### What the task requires
Which lines in the records below contain the word "Yunus"? Copy each of them.

### Data for processing

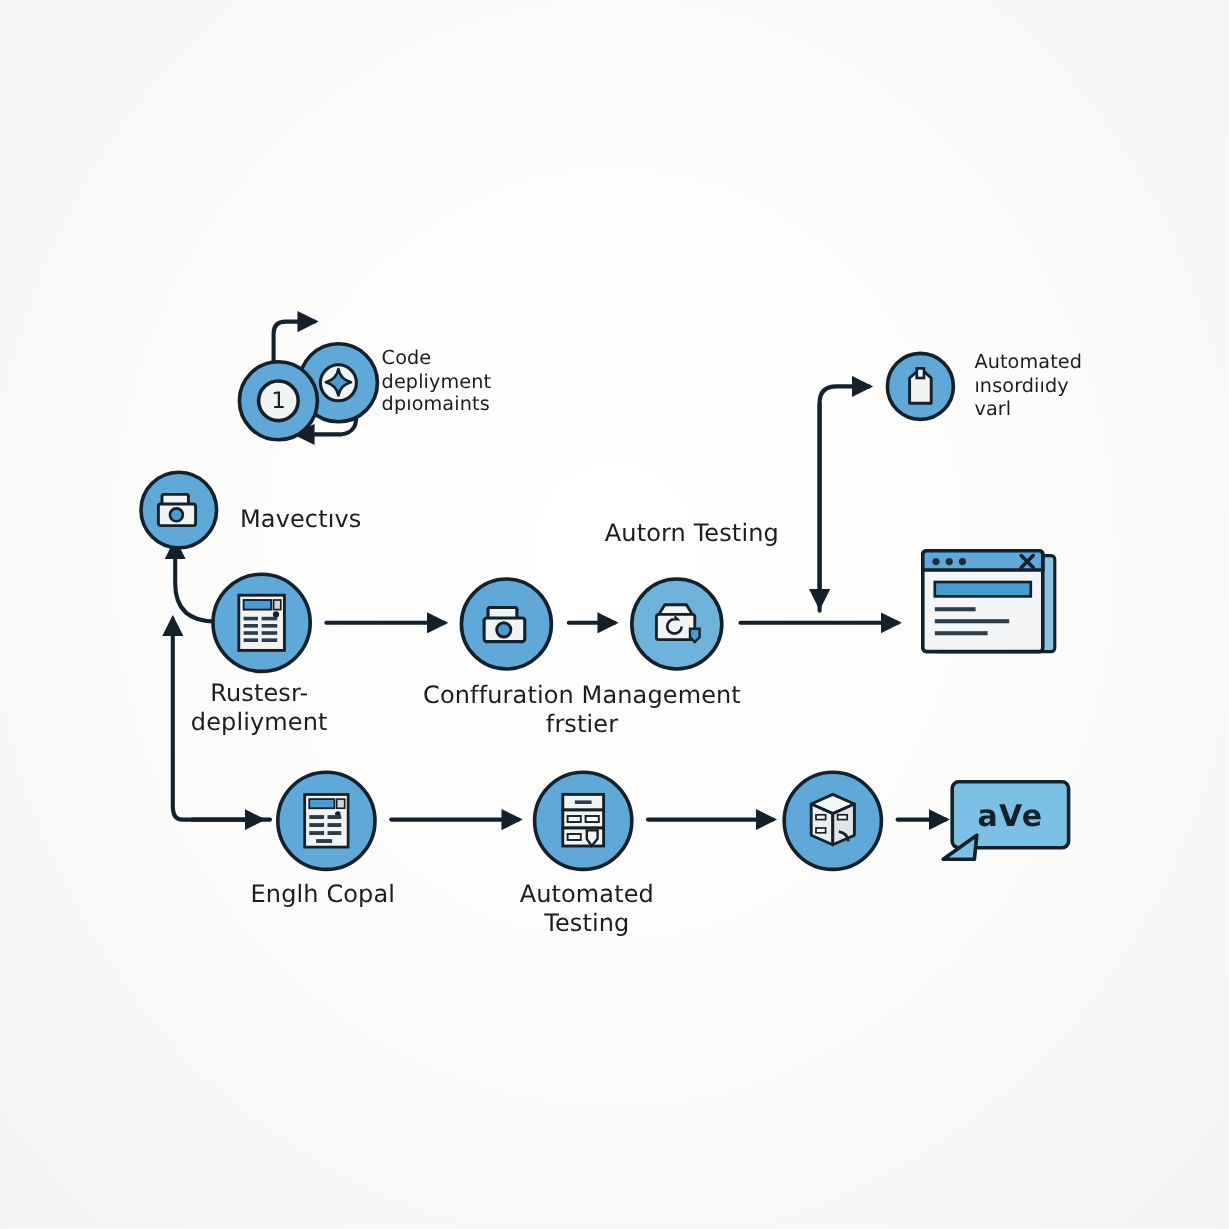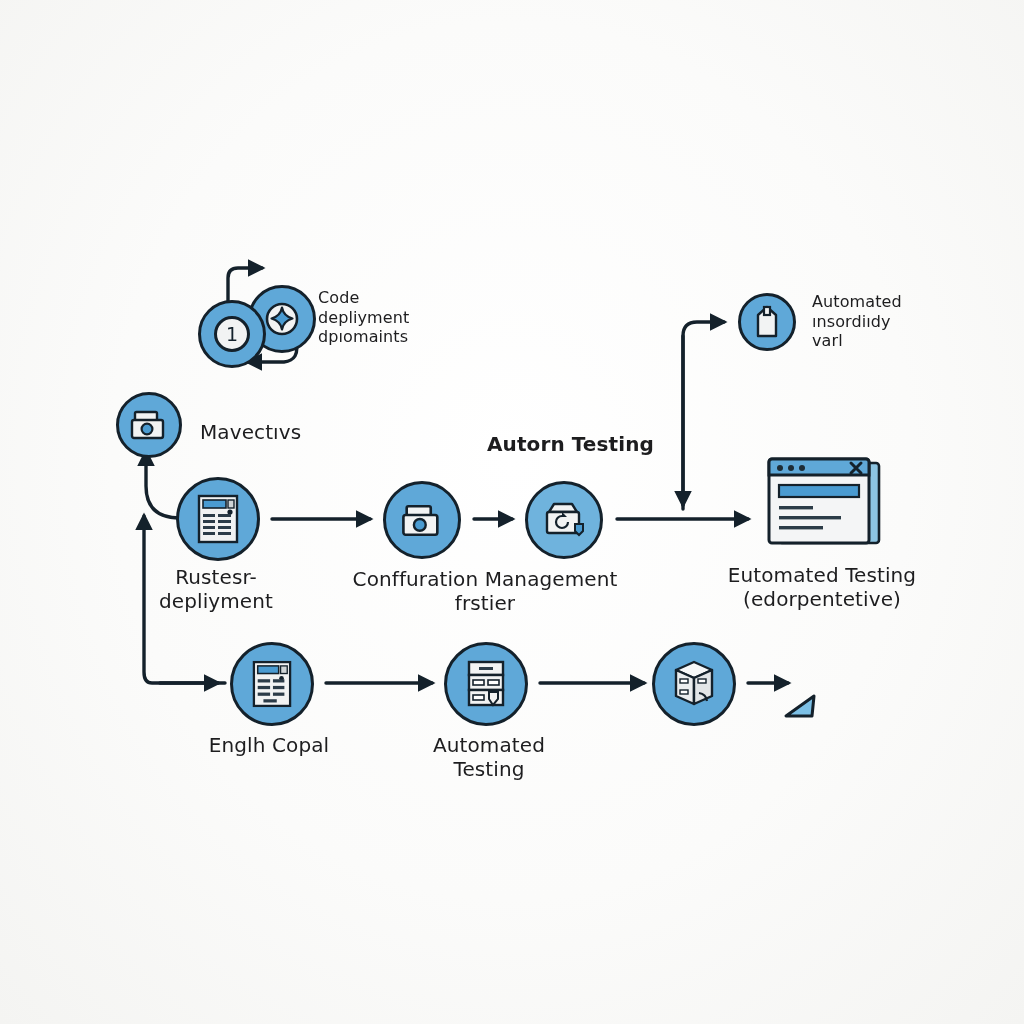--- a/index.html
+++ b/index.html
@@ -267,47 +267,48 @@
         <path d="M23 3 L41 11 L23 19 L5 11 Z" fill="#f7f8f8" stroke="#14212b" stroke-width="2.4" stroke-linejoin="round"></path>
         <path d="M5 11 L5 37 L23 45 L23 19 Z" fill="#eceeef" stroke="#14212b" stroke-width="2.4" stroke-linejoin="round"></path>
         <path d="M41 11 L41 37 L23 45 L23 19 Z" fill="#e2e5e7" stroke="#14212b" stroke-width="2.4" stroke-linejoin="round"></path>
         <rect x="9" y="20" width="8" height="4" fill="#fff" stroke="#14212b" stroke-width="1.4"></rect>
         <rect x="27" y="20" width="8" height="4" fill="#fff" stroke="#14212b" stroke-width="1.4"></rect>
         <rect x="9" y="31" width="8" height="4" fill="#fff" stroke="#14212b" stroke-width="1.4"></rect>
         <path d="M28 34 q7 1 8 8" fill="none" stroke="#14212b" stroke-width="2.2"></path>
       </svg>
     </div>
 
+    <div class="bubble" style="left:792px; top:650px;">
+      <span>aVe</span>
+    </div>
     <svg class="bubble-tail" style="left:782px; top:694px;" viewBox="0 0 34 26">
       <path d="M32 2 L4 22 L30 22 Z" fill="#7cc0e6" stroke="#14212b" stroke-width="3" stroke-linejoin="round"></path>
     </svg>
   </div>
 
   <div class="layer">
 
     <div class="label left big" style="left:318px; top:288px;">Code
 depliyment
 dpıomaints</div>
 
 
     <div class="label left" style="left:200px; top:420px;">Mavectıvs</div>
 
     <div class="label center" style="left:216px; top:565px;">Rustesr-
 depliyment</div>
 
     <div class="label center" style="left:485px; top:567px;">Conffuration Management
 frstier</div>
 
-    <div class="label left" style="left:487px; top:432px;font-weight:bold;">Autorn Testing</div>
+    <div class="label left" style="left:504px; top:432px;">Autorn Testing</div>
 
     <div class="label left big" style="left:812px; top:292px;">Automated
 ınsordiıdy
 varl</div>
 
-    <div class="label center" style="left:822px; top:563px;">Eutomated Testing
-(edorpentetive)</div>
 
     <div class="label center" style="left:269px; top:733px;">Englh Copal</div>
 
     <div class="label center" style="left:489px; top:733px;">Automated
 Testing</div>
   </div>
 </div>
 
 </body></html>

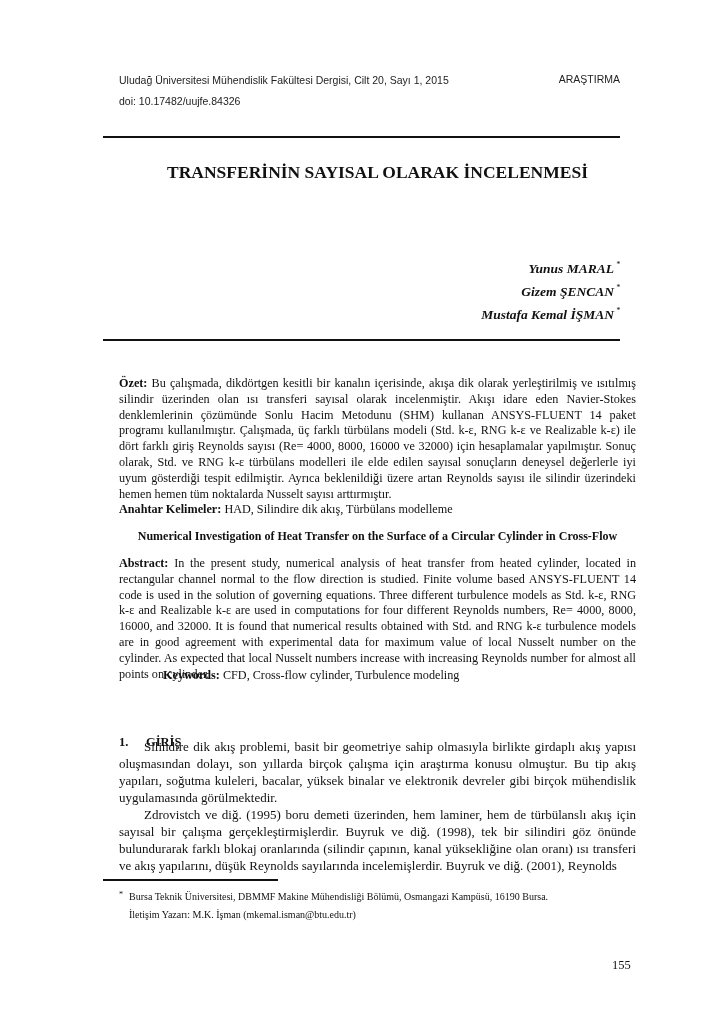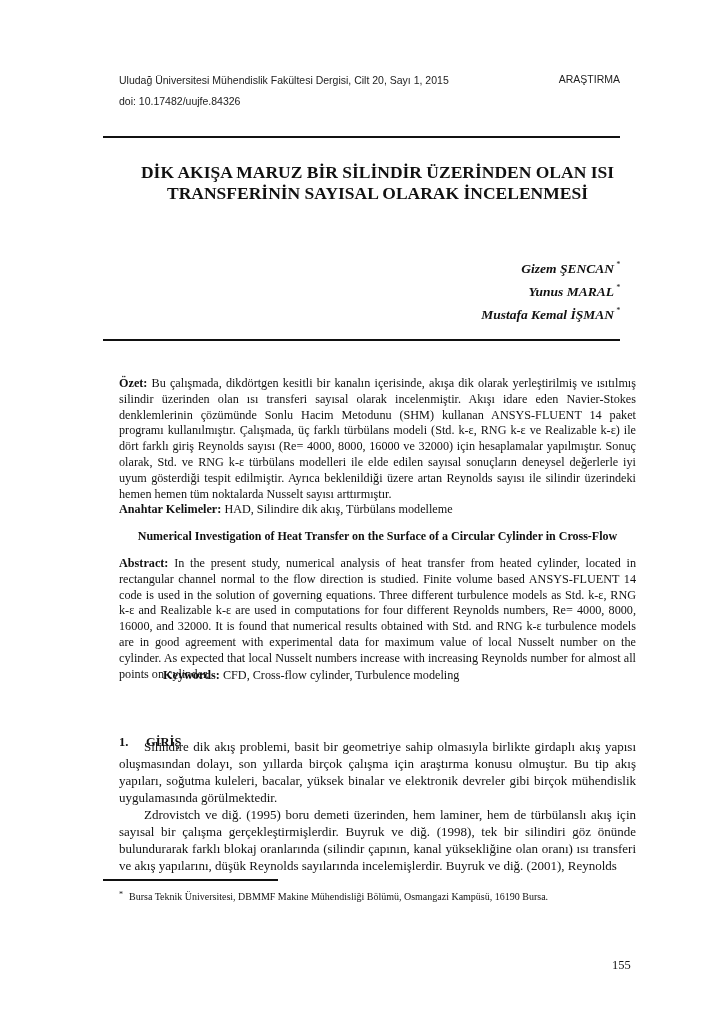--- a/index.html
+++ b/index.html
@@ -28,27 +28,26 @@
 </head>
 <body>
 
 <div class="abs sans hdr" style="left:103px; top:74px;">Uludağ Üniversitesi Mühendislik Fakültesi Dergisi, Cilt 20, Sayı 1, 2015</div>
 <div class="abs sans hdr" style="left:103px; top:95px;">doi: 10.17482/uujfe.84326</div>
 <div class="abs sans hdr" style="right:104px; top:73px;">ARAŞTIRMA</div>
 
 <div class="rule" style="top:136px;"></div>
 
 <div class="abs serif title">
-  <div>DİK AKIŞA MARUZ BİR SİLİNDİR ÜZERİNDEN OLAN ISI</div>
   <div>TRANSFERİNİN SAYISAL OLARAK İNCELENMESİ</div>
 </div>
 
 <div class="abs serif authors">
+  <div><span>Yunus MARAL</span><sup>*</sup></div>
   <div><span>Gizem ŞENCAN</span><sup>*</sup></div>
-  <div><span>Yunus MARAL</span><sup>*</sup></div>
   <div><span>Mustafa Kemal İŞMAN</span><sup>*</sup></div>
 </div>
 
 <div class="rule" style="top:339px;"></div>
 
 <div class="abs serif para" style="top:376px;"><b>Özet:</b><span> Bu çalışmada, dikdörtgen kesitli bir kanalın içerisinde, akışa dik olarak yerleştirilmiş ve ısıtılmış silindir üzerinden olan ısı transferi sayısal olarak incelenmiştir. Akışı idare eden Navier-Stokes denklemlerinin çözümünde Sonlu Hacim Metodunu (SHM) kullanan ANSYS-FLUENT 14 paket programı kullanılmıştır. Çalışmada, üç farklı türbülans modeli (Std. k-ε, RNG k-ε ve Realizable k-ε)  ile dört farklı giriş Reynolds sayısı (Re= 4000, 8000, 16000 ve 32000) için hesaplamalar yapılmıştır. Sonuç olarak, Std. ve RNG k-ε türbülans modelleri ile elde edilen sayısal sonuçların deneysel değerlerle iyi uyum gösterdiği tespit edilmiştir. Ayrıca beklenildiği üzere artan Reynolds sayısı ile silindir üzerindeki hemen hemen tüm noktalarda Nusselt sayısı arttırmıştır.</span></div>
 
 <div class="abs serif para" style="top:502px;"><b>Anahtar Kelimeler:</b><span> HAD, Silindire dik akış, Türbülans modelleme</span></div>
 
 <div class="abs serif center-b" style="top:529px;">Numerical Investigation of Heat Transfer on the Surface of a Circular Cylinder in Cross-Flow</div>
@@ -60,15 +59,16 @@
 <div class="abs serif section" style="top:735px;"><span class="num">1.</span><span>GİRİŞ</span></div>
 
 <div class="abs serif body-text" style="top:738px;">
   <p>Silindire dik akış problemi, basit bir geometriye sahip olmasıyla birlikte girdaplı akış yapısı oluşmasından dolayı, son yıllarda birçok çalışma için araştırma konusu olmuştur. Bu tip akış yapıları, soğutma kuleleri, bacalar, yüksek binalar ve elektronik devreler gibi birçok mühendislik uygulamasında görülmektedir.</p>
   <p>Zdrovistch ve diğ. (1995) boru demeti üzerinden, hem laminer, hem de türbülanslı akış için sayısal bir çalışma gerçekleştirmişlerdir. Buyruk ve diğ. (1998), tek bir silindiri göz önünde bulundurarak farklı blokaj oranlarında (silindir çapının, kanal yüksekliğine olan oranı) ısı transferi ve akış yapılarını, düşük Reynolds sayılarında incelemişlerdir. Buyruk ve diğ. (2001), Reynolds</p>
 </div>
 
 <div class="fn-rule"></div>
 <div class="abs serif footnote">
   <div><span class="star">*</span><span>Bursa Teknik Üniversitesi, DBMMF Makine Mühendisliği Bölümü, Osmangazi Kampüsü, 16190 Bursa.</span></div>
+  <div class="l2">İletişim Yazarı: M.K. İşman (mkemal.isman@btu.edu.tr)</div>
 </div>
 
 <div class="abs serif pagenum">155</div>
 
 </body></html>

### Solved exercise
+  <div><span>Yunus MARAL</span><sup>*</sup></div>
-  <div><span>Yunus MARAL</span><sup>*</sup></div>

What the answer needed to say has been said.